If you're going to read only one bad book this summer, read one by an author who does not exist.
You'd think being incorporeal might hold you back from a publishing career, but in fact the opposite has been true.
Usually, book hoaxes involve fake stories presented as fact.
James Frey, for example, and the famous scolding he got from Oprah for making up parts of A Million Little Pieces. Or the invented memoir Misha, in which a young Jewish girl escapes the Nazis during the Second World War and briefly lives with a pack of wolves.
That last part should have been a hint.
But fictional memoirs are fundamentally sad and depressing. It's much more fun when the book is real and the author is made up.
One of the first is the I, Libertine hoax, concocted by radio host and writer Jean Shepherd (you know him for the movie A Christmas Story, based on his childhood). In the 1950s, when Shepherd was working the late, late, so-late-it's-getting-early shift at a New York radio station, he became irked that bestseller lists were based not just on sales, but on requests to bookstores. Why not ask his listeners to head out and all request the same, totally fictional book, thus getting it on the list and proving the whole system ridiculous?
So he and his listeners devised a novel, I, Libertine, by the nonexistent Frederick R. Ewing.
The hoax proved so successful that it reached the ears of a real publisher, who worked with Shepherd to bring it to reality. Most of the actual writing was done in one marathon session by renowned science fiction author Theodore Sturgeon.
The book was released in 1956, with Ewing still credited on the dust jacket.
Naked Came the Stranger emerged 13 years later.
The mastermind was Mike McGrady, a Newsday editor who was tired of the Valley of the Dolls-style bestsellers crowding the spinner racks, selling lurid, badly written tales. If sex sells, he thought, why not cram a book to the brim with it, just to show how much bad writing people will overlook.
Over the course of a very boozy weekend, the authors each took a chapter, with no thought to consistency or continuity. They dubbed the author "Penelope Ashe," who was played in public appearances by McGrady's sister-in-law.
It sold 20,000 copies before he and his co-conspirators revealed the hoax. It's sold 400,000 in total and remains in print.
Then there was Atlanta Nights, a sting operation in literary form. It was aimed at PublishAmerica, a vanity press with pretensions of being a real publisher. (The vanity press test: do they pay you, or do you pay them?)

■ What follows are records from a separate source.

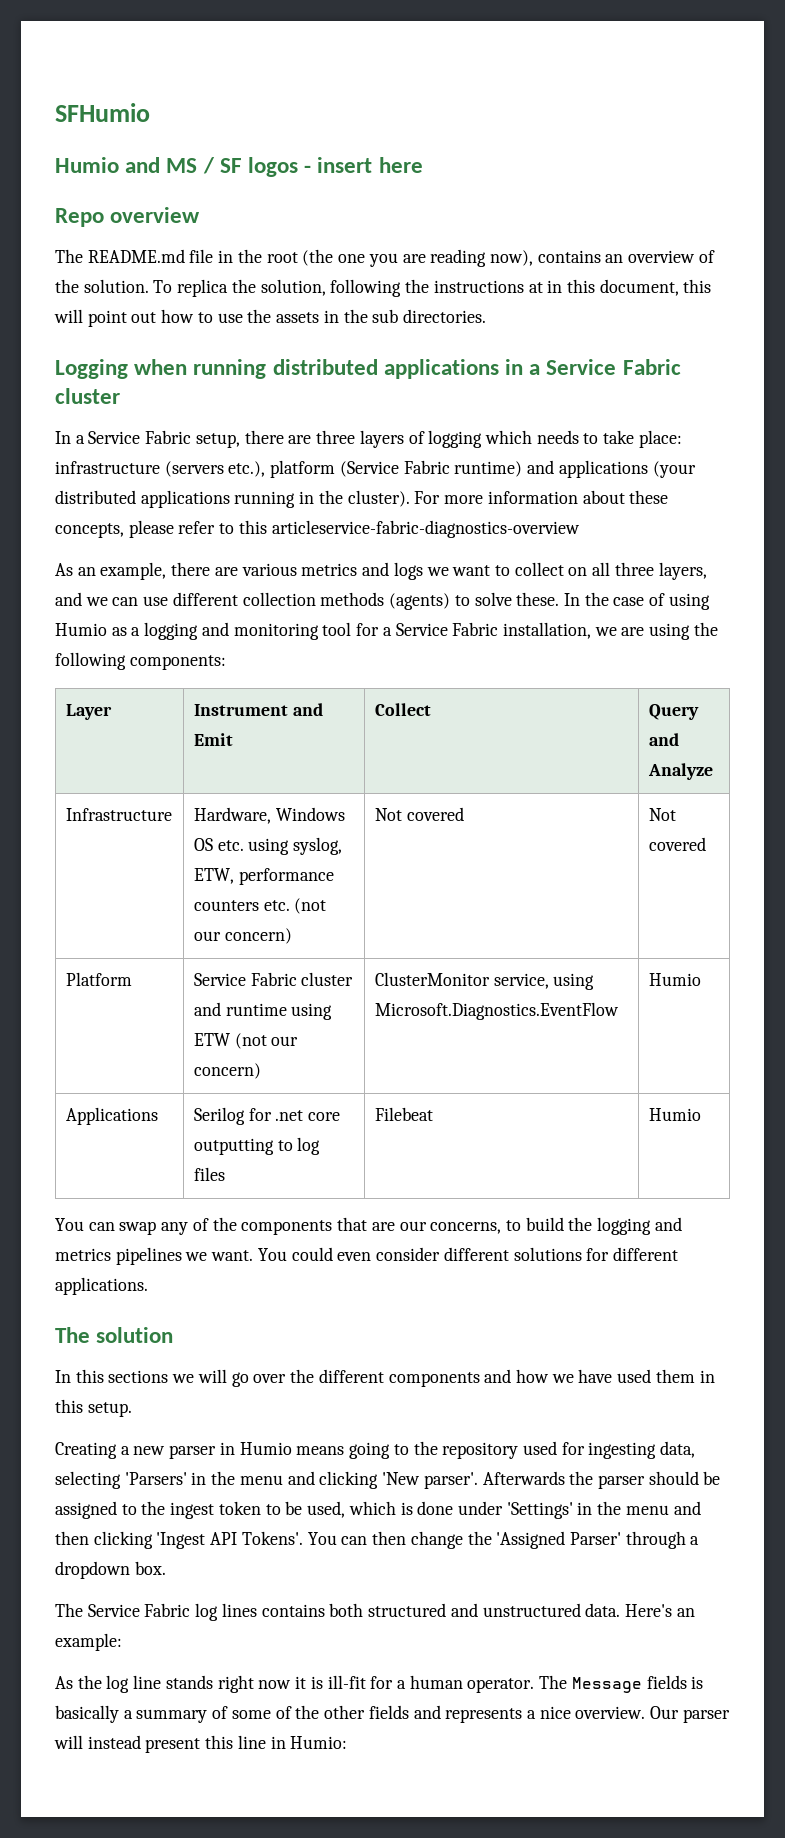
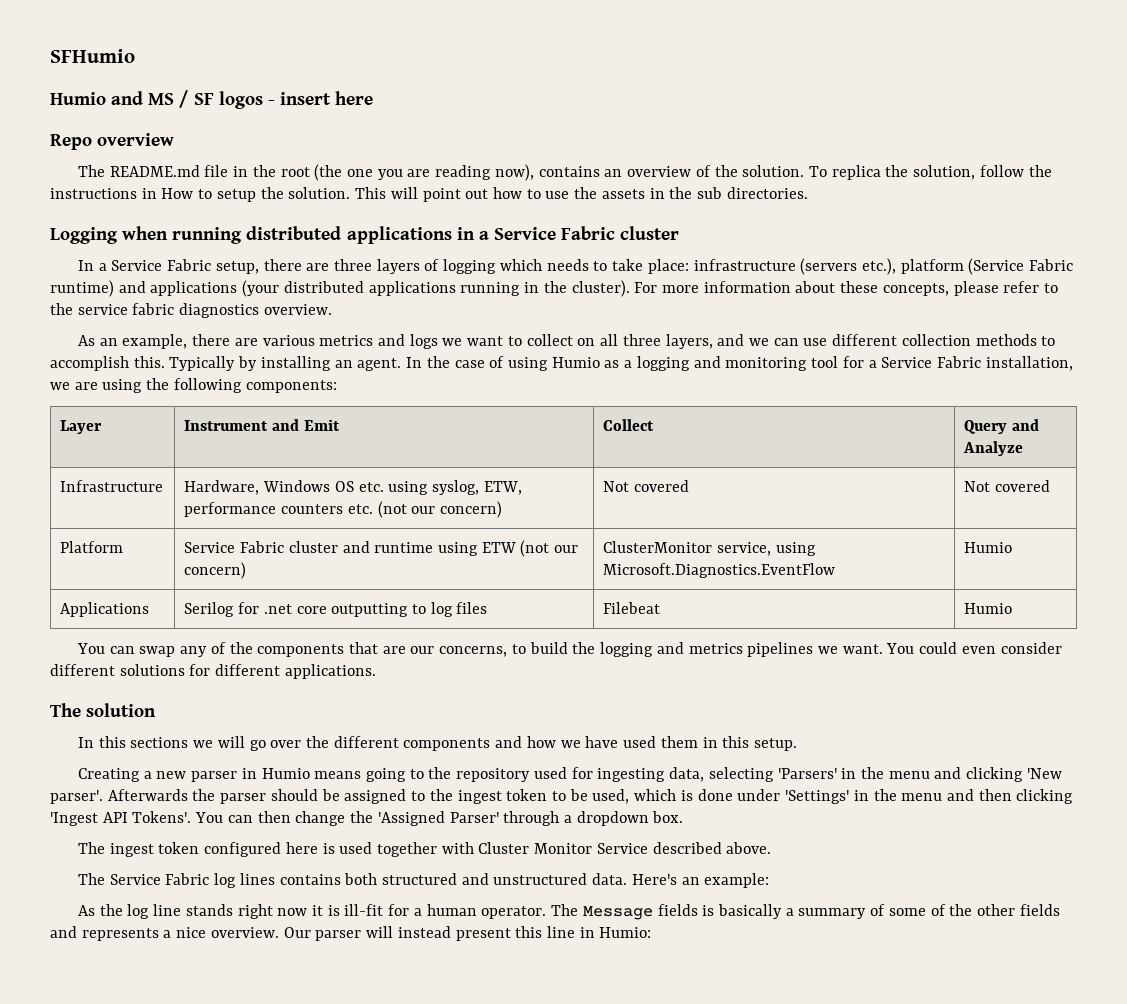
[330,279,402,297] following -> [979,165,1024,177] follow
[528,279,712,296] at in this document, this -> [141,187,387,202] in How to setup the solution. This
[238,520,580,538] this articleservice-fabric-diagnostics-overview -> [50,303,332,318] the service fabric diagnostics overview.
[389,592,560,610] (agents) to solve these. -> [1041,336,1056,346] [50,356,402,371] to accomplish this. Typically by installing an agent.
(166, 1568) none -> [77,842,772,857] // The ingest token configured here is used together with Cluster Monitor Service described above.

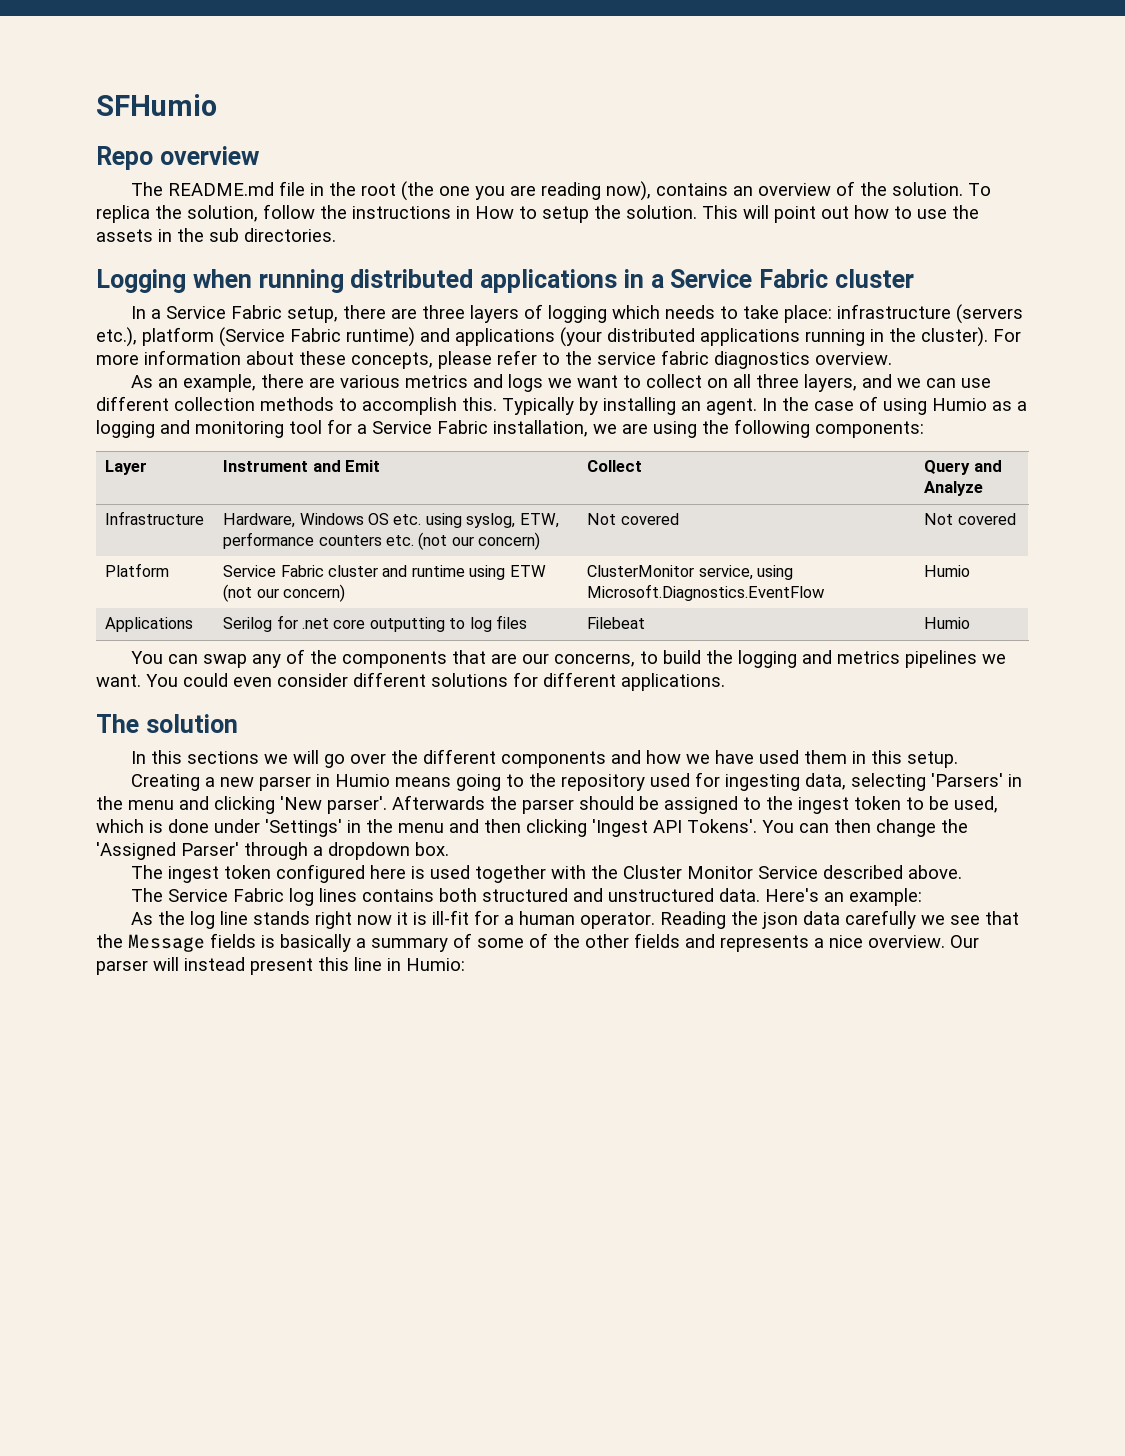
[50,90,374,109] // Humio and MS / SF logos - insert here -> (217, 105) none
(474, 848) none -> [590,865,618,879] the
[551,904,579,916] The -> [659,910,1019,929] [96,934,123,948] Reading the json data carefully we see that the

Not only did PublishAmerica draw numerous complaints from writers, it had this to say about science fiction scribes: "They have no clue about what it is to write real-life stories."
The gauntlet had been well and truly thrown down.
Led by James D. Macdonald, a gaggle of about 30 science fiction authors decided to test PublishAmerica's claim to only consider "quality" works. They wrote the most wretched, vapid, awful, and confusing work. It has two chapter 12s, and chapter four reappears in the guise of chapter 17. Chapter 34 was "written" by random text generating software.
In 2004, PublishAmerica agreed to buy Atlanta Nights. The authors, going by Travis Tea (another dead giveaway) were jubilant. PublishAmerica suddenly withdrew its offer, a bad move. The book has sold surprisingly well ever since then.